Mahout Digest, October 2010
November 4, 2010 Leave a comment
We’ve been very busy here at Sematext, so we haven’t covered Mahout during the last few months. We are pleased with what’s been keeping us busy, but are not happy about our irregular Mahout Digests. We had covered the last (0.3) release with all of its features and we are not going to miss covering very important milestone for Mahout: release 0.4 is out! In this digest we’ll summarize the most important changes in Mahout from the last digest and add some perspective.
Before we dive into Mahout, please note that we are looking for people with Machine Learning skills and Mahout experience (as well as good Lucene/Solr search people). See our Hiring Search and Data Analytics Engineers post.
This Mahout release brings overall changes regarding model refactoring and command line interface to Mahout aimed at improving integration and consistency (easier access to Mahout operations via the command line). The command line interface is pretty much standardized for working with all the various options now, which makes it easier to run and use. Interfaces are better and more consistent across algorithms and there have been many small fixes, improvements, refactorings, and clean-ups. Details on what’s included can be found in the release notes and download is available from the Apache Mirrors.
Now let’s add some context to various changes and new features.
Mahout completed its Google Summer of Code projects and two completed successfully:
- EigenCuts spectral clustering implementation on Map-Reduce for Apache Mahout (addresses issue MAHOUT-328), proposal and implementation details can be found in MAHOUT-363
- Hidden Markov Models based sequence classification (proposal for a summer-term university project), proposal and implementation details in MAHOUT-396
Two projects did not complete due to lack of student participation and one remains in progress.
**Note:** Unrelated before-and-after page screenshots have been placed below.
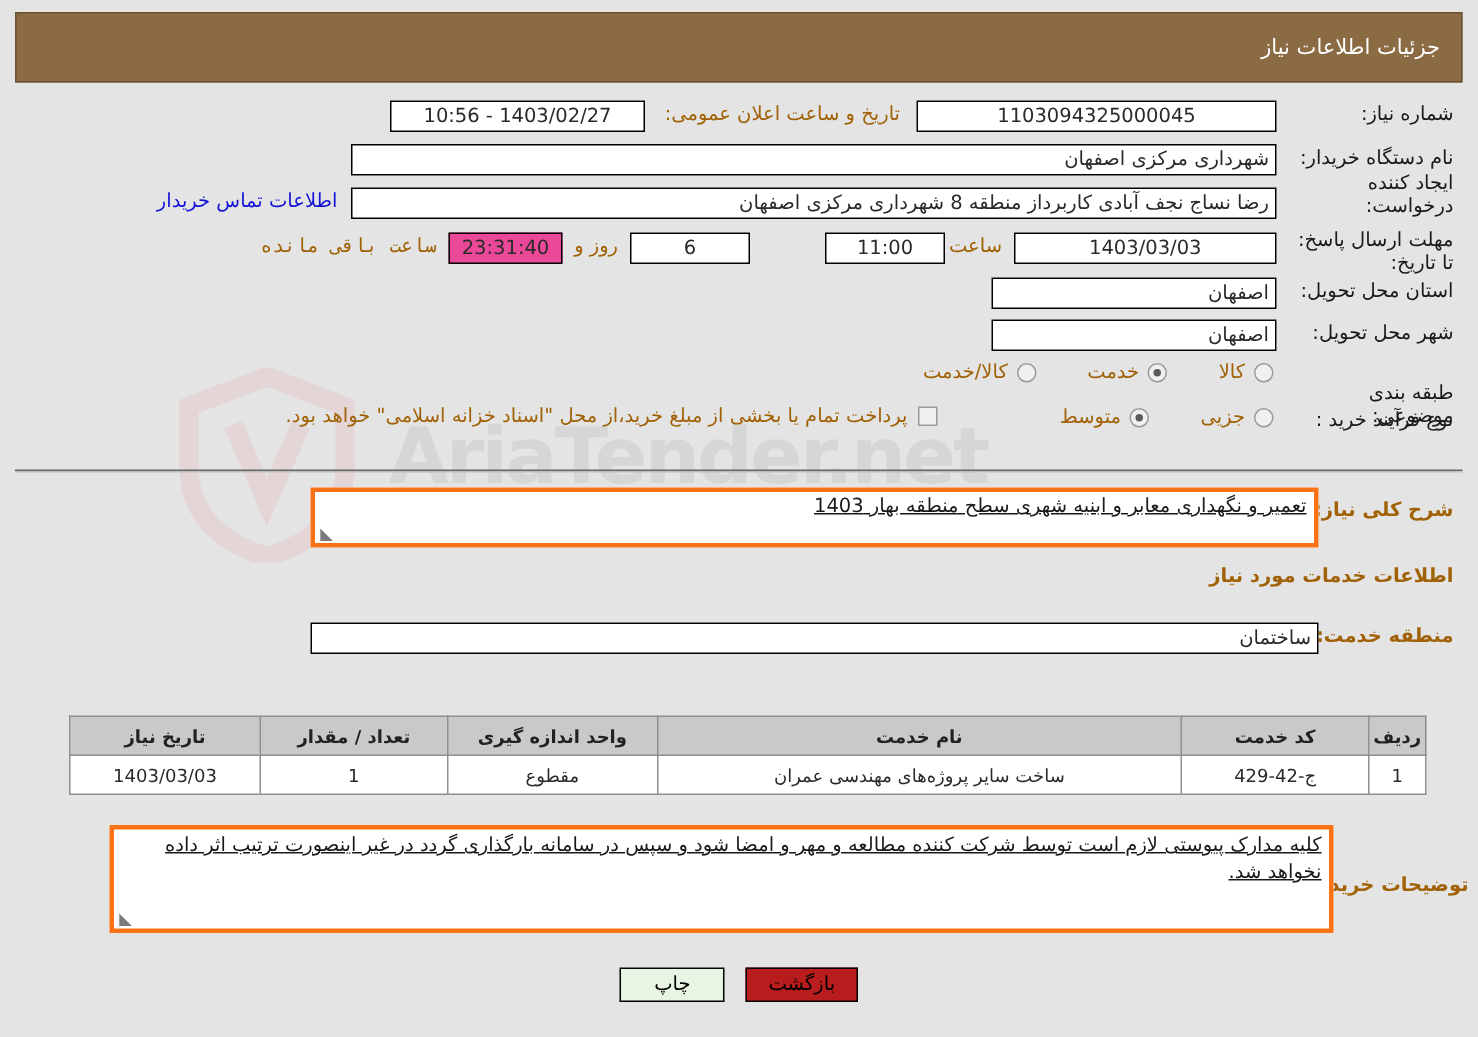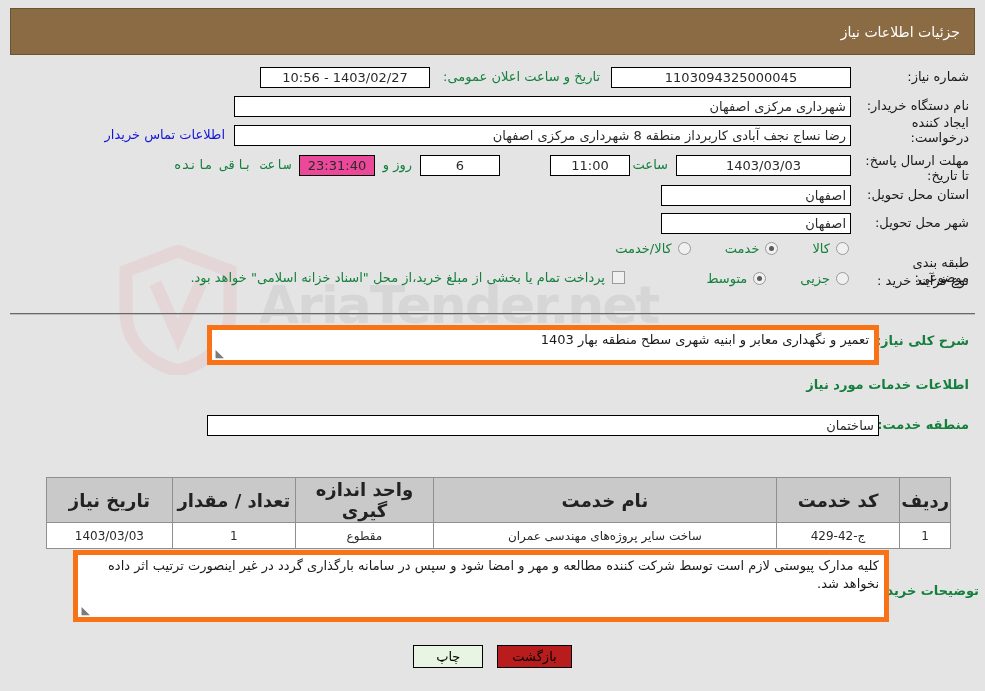"تاریخ و ساعت اعلان عمومی:" .lbl { color: #15803d -> #a16207 }
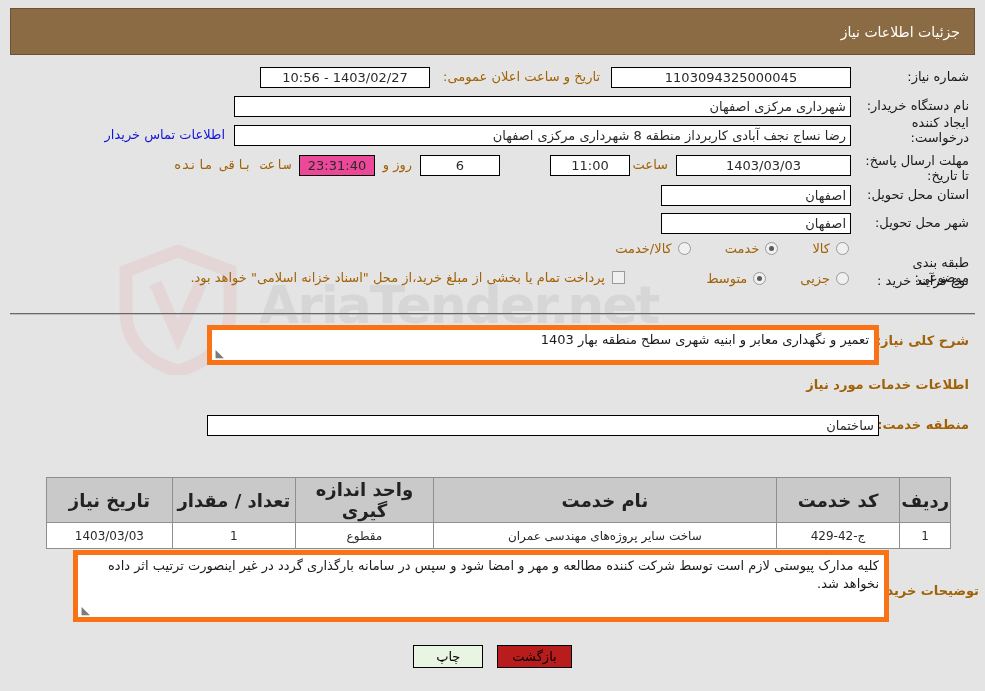"تعمیر و نگهداری معابر و" .ta { border: 5px solid #f97316 -> 3px solid #f97316; text-decoration: none -> underline }
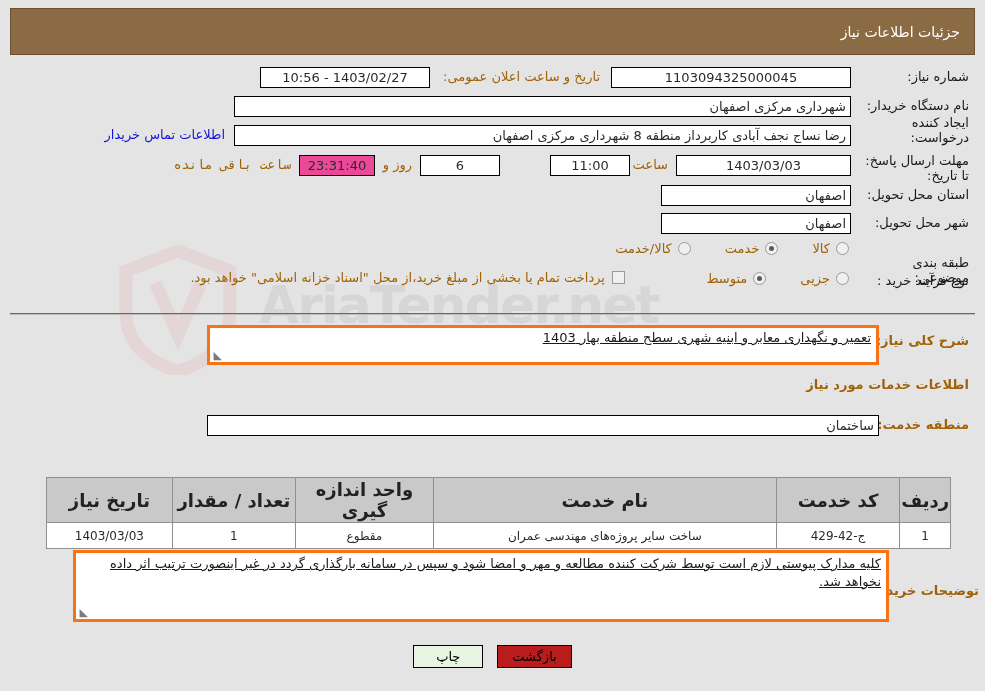"تاریخ نیاز" table.grid th { font-size: 18px -> 12px }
The biggest addition in clustering department are EigenCuts clustering algorithm (project from GSoC) and MinHash based clustering which we covered as one of possible GSoC suggestions in one of previous digests . MinHash clustering was implemented, but not as a GSoC project. In the first digest from the Mahout series we covered problems related to evaluation of clustering results (unsupervised learning issue), so big addition to Mahout’s clustering are Cluster Evaluation Tools featuring new ClusterEvaluator (uses Mahout In Action code for inter-cluster density and similar code for intra-cluster density over a set of representative points, not the entire clustered data set) and CDbwEvaluator which offers new ways to evaluate clustering effectiveness.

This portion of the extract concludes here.